# Directions:
Nothing but the lines from the one containing "(345, 348) none" to the end of the records that follow should be transcribed, each exactly, with the pictures left out.

# Data entries:
__________________________________________________

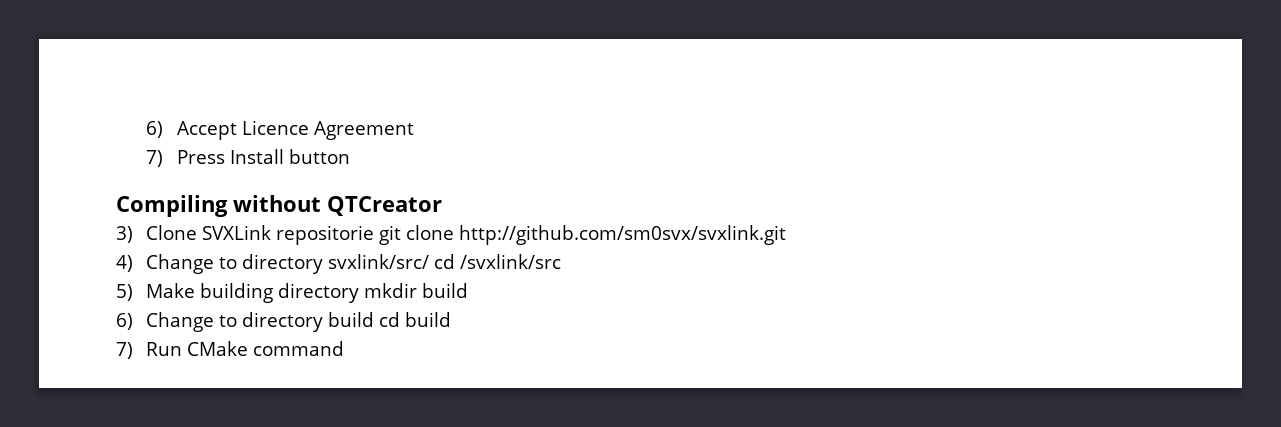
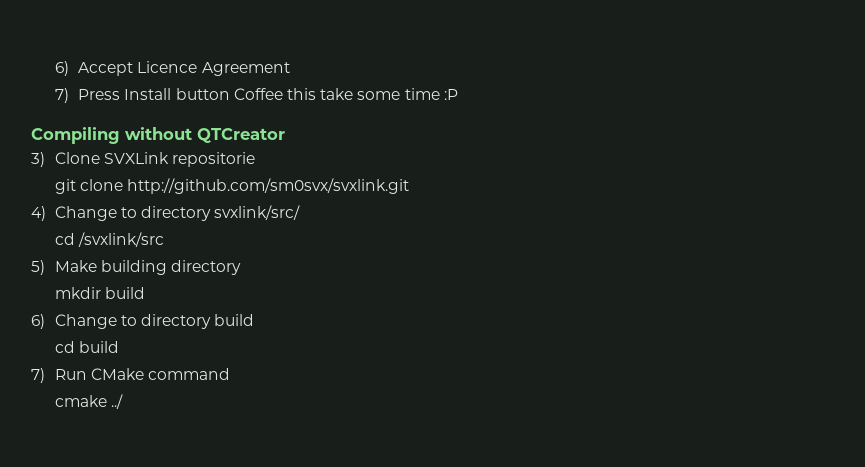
(350, 156) none -> [233,88,458,100] Coffee this take some time :P
(375, 235) none -> (255, 159) //
(430, 261) none -> (301, 212) //
(360, 293) none -> (241, 267) //
(375, 319) none -> (255, 320) //
(345, 348) none -> [54,394,123,409] // cmake ../

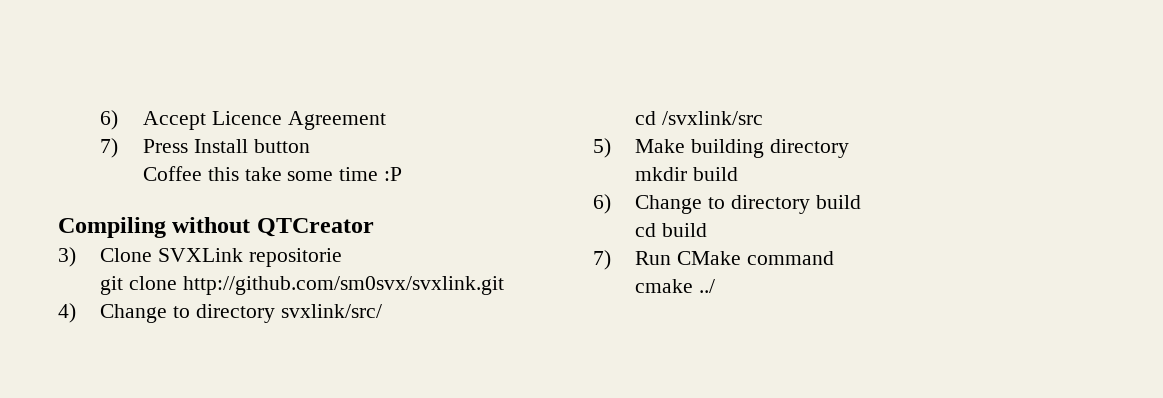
(230, 94) none -> (310, 146) //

__________________________________________________

# Response to the task:
(345, 348) none -> [54,394,123,409] // cmake ../

(230, 94) none -> (310, 146) //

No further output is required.